__Exercise__
Retype the entries. Match them exactly.

________________

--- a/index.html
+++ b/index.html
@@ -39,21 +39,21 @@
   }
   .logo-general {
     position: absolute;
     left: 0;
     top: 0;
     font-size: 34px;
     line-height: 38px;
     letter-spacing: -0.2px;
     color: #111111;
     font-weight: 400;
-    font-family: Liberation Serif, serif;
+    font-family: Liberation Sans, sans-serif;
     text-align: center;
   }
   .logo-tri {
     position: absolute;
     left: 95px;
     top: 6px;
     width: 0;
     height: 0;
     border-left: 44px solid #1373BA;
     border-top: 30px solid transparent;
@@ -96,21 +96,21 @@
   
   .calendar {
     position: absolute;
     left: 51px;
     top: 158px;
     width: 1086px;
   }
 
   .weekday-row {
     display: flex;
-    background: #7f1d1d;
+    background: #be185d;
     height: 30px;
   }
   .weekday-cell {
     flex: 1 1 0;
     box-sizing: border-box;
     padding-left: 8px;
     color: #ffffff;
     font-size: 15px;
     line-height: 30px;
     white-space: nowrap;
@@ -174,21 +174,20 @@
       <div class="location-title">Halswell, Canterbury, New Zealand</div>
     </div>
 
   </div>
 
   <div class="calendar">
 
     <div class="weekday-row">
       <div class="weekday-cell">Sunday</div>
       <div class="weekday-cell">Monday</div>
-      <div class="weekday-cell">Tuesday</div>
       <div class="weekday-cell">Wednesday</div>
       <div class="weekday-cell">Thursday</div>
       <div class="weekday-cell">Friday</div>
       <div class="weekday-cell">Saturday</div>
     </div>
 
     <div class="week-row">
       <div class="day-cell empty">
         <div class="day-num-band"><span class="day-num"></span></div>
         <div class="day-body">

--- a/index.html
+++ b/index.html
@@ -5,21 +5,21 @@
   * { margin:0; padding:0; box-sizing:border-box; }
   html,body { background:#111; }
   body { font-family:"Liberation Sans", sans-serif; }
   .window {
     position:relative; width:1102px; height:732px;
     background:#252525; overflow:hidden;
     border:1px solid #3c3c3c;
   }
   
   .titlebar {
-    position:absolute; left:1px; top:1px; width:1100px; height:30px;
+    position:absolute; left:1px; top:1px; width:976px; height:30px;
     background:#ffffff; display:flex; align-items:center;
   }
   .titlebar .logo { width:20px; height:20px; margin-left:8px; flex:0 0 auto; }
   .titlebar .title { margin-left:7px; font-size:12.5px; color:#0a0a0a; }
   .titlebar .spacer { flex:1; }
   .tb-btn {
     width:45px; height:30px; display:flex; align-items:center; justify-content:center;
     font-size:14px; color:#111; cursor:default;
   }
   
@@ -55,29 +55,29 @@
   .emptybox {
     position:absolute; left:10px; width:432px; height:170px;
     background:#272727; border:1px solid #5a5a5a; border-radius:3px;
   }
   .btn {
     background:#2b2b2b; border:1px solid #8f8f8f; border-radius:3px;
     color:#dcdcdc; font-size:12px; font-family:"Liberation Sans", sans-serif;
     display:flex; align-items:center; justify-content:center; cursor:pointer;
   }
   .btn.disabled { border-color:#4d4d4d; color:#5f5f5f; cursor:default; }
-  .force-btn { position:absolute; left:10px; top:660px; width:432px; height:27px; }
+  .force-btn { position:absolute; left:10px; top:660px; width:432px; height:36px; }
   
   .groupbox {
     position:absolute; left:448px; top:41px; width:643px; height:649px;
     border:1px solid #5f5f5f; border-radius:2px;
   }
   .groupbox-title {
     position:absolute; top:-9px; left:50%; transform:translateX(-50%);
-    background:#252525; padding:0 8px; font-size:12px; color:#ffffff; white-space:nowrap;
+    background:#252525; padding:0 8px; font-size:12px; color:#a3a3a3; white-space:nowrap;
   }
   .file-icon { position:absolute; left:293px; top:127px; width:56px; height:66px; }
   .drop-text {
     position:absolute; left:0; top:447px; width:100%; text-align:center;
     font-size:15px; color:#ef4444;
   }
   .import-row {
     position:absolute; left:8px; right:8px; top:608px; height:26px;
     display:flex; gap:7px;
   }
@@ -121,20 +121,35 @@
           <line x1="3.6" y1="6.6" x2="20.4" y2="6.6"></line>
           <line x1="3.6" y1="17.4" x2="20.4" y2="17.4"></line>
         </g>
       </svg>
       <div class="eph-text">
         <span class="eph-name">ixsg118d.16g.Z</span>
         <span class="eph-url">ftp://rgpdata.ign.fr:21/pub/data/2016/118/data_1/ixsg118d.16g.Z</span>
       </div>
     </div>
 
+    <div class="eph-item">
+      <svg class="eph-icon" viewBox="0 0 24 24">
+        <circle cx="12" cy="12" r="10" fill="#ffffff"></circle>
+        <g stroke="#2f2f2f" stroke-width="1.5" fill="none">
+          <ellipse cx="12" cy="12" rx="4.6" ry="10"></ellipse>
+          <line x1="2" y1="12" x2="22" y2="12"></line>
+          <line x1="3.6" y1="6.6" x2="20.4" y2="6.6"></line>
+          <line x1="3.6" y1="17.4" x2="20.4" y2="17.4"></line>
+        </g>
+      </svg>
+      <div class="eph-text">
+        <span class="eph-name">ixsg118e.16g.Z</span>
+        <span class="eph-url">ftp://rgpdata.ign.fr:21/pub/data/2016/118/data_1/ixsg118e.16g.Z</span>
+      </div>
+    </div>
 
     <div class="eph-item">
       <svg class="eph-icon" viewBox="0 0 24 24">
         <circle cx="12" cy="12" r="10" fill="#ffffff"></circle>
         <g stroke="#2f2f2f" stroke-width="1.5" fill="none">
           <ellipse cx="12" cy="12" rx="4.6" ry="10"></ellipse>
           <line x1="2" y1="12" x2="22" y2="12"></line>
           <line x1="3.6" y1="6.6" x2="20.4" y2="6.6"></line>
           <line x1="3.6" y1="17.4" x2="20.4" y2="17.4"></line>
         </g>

________________

__Written answer__
--- a/index.html
+++ b/index.html
@@ -39,21 +39,21 @@
   }
   .logo-general {
     position: absolute;
     left: 0;
     top: 0;
     font-size: 34px;
     line-height: 38px;
     letter-spacing: -0.2px;
     color: #111111;
     font-weight: 400;
-    font-family: Liberation Serif, serif;
+    font-family: Liberation Sans, sans-serif;
     text-align: center;
   }
   .logo-tri {
     position: absolute;
     left: 95px;
     top: 6px;
     width: 0;
     height: 0;
     border-left: 44px solid #1373BA;
     border-top: 30px solid transparent;
@@ -96,21 +96,21 @@
   
   .calendar {
     position: absolute;
     left: 51px;
     top: 158px;
     width: 1086px;
   }
 
   .weekday-row {
     display: flex;
-    background: #7f1d1d;
+    background: #be185d;
     height: 30px;
   }
   .weekday-cell {
     flex: 1 1 0;
     box-sizing: border-box;
     padding-left: 8px;
     color: #ffffff;
     font-size: 15px;
     line-height: 30px;
     white-space: nowrap;
@@ -174,21 +174,20 @@
       <div class="location-title">Halswell, Canterbury, New Zealand</div>
     </div>
 
   </div>
 
   <div class="calendar">
 
     <div class="weekday-row">
       <div class="weekday-cell">Sunday</div>
       <div class="weekday-cell">Monday</div>
-      <div class="weekday-cell">Tuesday</div>
       <div class="weekday-cell">Wednesday</div>
       <div class="weekday-cell">Thursday</div>
       <div class="weekday-cell">Friday</div>
       <div class="weekday-cell">Saturday</div>
     </div>
 
     <div class="week-row">
       <div class="day-cell empty">
         <div class="day-num-band"><span class="day-num"></span></div>
         <div class="day-body">

--- a/index.html
+++ b/index.html
@@ -5,21 +5,21 @@
   * { margin:0; padding:0; box-sizing:border-box; }
   html,body { background:#111; }
   body { font-family:"Liberation Sans", sans-serif; }
   .window {
     position:relative; width:1102px; height:732px;
     background:#252525; overflow:hidden;
     border:1px solid #3c3c3c;
   }
   
   .titlebar {
-    position:absolute; left:1px; top:1px; width:1100px; height:30px;
+    position:absolute; left:1px; top:1px; width:976px; height:30px;
     background:#ffffff; display:flex; align-items:center;
   }
   .titlebar .logo { width:20px; height:20px; margin-left:8px; flex:0 0 auto; }
   .titlebar .title { margin-left:7px; font-size:12.5px; color:#0a0a0a; }
   .titlebar .spacer { flex:1; }
   .tb-btn {
     width:45px; height:30px; display:flex; align-items:center; justify-content:center;
     font-size:14px; color:#111; cursor:default;
   }
   
@@ -55,29 +55,29 @@
   .emptybox {
     position:absolute; left:10px; width:432px; height:170px;
     background:#272727; border:1px solid #5a5a5a; border-radius:3px;
   }
   .btn {
     background:#2b2b2b; border:1px solid #8f8f8f; border-radius:3px;
     color:#dcdcdc; font-size:12px; font-family:"Liberation Sans", sans-serif;
     display:flex; align-items:center; justify-content:center; cursor:pointer;
   }
   .btn.disabled { border-color:#4d4d4d; color:#5f5f5f; cursor:default; }
-  .force-btn { position:absolute; left:10px; top:660px; width:432px; height:27px; }
+  .force-btn { position:absolute; left:10px; top:660px; width:432px; height:36px; }
   
   .groupbox {
     position:absolute; left:448px; top:41px; width:643px; height:649px;
     border:1px solid #5f5f5f; border-radius:2px;
   }
   .groupbox-title {
     position:absolute; top:-9px; left:50%; transform:translateX(-50%);
-    background:#252525; padding:0 8px; font-size:12px; color:#ffffff; white-space:nowrap;
+    background:#252525; padding:0 8px; font-size:12px; color:#a3a3a3; white-space:nowrap;
   }
   .file-icon { position:absolute; left:293px; top:127px; width:56px; height:66px; }
   .drop-text {
     position:absolute; left:0; top:447px; width:100%; text-align:center;
     font-size:15px; color:#ef4444;
   }
   .import-row {
     position:absolute; left:8px; right:8px; top:608px; height:26px;
     display:flex; gap:7px;
   }
@@ -121,20 +121,35 @@
           <line x1="3.6" y1="6.6" x2="20.4" y2="6.6"></line>
           <line x1="3.6" y1="17.4" x2="20.4" y2="17.4"></line>
         </g>
       </svg>
       <div class="eph-text">
         <span class="eph-name">ixsg118d.16g.Z</span>
         <span class="eph-url">ftp://rgpdata.ign.fr:21/pub/data/2016/118/data_1/ixsg118d.16g.Z</span>
       </div>
     </div>
 
+    <div class="eph-item">
+      <svg class="eph-icon" viewBox="0 0 24 24">
+        <circle cx="12" cy="12" r="10" fill="#ffffff"></circle>
+        <g stroke="#2f2f2f" stroke-width="1.5" fill="none">
+          <ellipse cx="12" cy="12" rx="4.6" ry="10"></ellipse>
+          <line x1="2" y1="12" x2="22" y2="12"></line>
+          <line x1="3.6" y1="6.6" x2="20.4" y2="6.6"></line>
+          <line x1="3.6" y1="17.4" x2="20.4" y2="17.4"></line>
+        </g>
+      </svg>
+      <div class="eph-text">
+        <span class="eph-name">ixsg118e.16g.Z</span>
+        <span class="eph-url">ftp://rgpdata.ign.fr:21/pub/data/2016/118/data_1/ixsg118e.16g.Z</span>
+      </div>
+    </div>
 
     <div class="eph-item">
       <svg class="eph-icon" viewBox="0 0 24 24">
         <circle cx="12" cy="12" r="10" fill="#ffffff"></circle>
         <g stroke="#2f2f2f" stroke-width="1.5" fill="none">
           <ellipse cx="12" cy="12" rx="4.6" ry="10"></ellipse>
           <line x1="2" y1="12" x2="22" y2="12"></line>
           <line x1="3.6" y1="6.6" x2="20.4" y2="6.6"></line>
           <line x1="3.6" y1="17.4" x2="20.4" y2="17.4"></line>
         </g>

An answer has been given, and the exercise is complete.